Esa distancia puede lograrse de distintas maneras: con calma, reflexión, descanso, diálogo con otros, o incluso con el simple paso del tiempo.
LA MIRADA FILOSÓFICA
Los estoicos enseñaban que la serenidad no depende de lo que nos ocurre, sino de cómo lo interpretamos. Marco Aurelio decía: “Si te angustia algo externo, no es eso lo que te perturba, sino tu juicio sobre ello”.
Desde esa perspectiva, salir del problema es también salir de la interpretación limitada que nos atrapa. Es entender que el problema no es un muro definitivo, sino un reto que puede ser afrontado de maneras distintas.
En el budismo se enseña algo similar: la mente agitada multiplica el sufrimiento. Cuando la calma se instala, se abre un espacio en el que aparecen nuevas comprensiones.
ESTRATEGIAS PARA SALIR DEL PROBLEMA
1. Respirar y detenerse
El primer paso es no reaccionar impulsivamente. Una pausa consciente permite calmar la mente y abrir claridad.
2. Buscar una visión externa
Hablar con alguien de confianza, un amigo, un mentor o incluso escribir en un diario, ayuda a mirar desde fuera lo que nos ocurre.
3. Cambiar de escenario
Caminar, hacer ejercicio, viajar o simplemente dar un paseo rompe la inercia mental y ofrece aire fresco a los pensamientos.
4. Aceptar lo que está ocurriendo
Negar el problema solo lo hace más pesado. Al aceptar la realidad tal como es, dejamos de luchar contra lo inevitable y liberamos energía para actuar en lo posible.
5. Enfocarse en soluciones, no en quejas
La queja alimenta el problema; la acción abre caminos. La pregunta clave no es “¿por qué me pasa esto?”, sino “¿qué puedo hacer con lo que me pasa?”.
6. Confiar en el proceso
Algunos problemas no se resuelven de inmediato. Requieren paciencia, maduración, tiempo. Salirse del problema también es aceptar que no todo se resuelve al instante.
EJEMPLOS COTIDIANOS
• Un estudiante bloqueado frente a un examen puede estudiar más horas sin avanzar. Cuando se detiene, descansa y vuelve, la claridad aparece.
• En un conflicto personal, la rabia impide ver soluciones. Solo al enfriarse y mirar desde la calma, se encuentra el camino hacia el diálogo.

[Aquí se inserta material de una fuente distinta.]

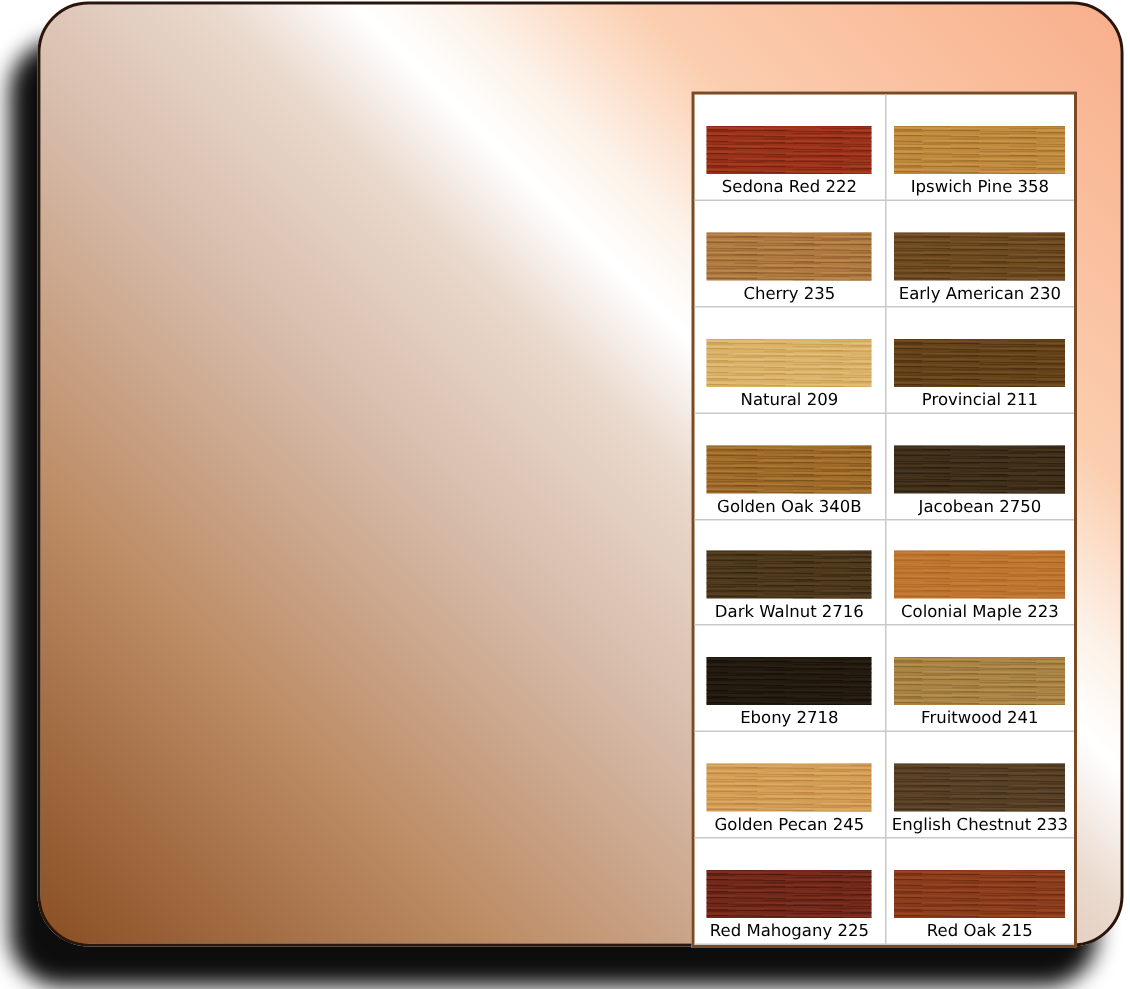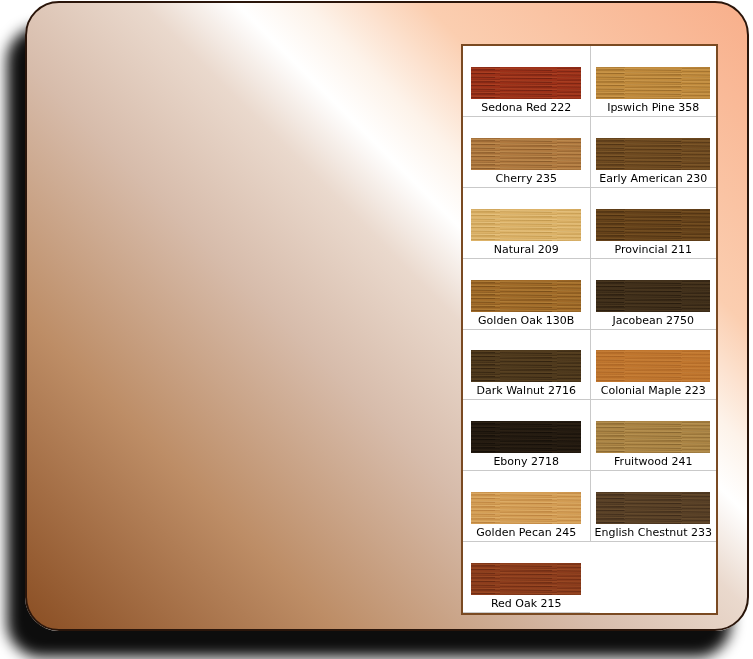"Sedona Red 222" div.panel { margin-top: none -> 17px }
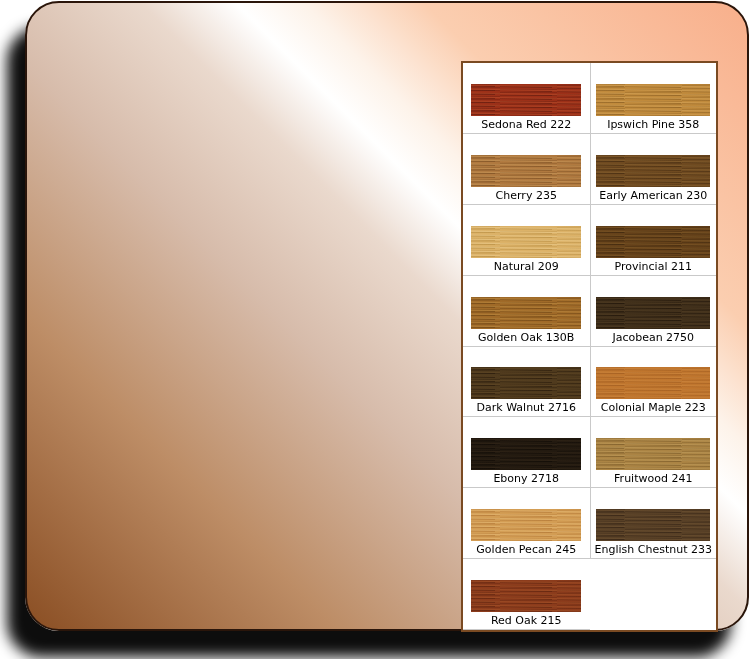"Golden Oak 130B" div.label { text: 130B -> 340B }
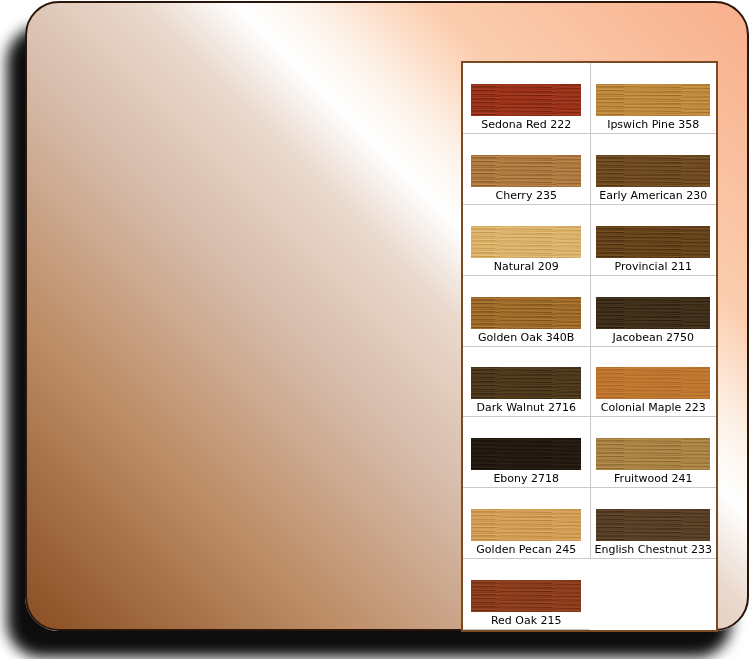"Red Mahogany 225" div.cell { html: none -> <div> <div></div> <div>Red Mahogany 225</div> </div> }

• En la vida laboral, un proyecto estancado muchas veces se destraba cuando alguien propone una mirada distinta, desde fuera del problema.
CONCLUSIÓN
Para resolver un problema no basta con hundirse en él ni repetir las mismas ideas una y otra vez. La verdadera salida aparece cuando somos capaces de dar un paso atrás, observar con calma y abrirnos a perspectivas nuevas.
Salirse del problema es, en el fondo, salir del ego que quiere controlarlo todo y abrirse a la sabiduría que nace de la distancia. Es un acto de humildad, de confianza y de inteligencia.
La claridad no surge del torbellino, sino de la quietud. Y muchas veces, lo que parecía un callejón sin salida se convierte en un camino posible, cuando aprendemos a mirar desde otro lugar.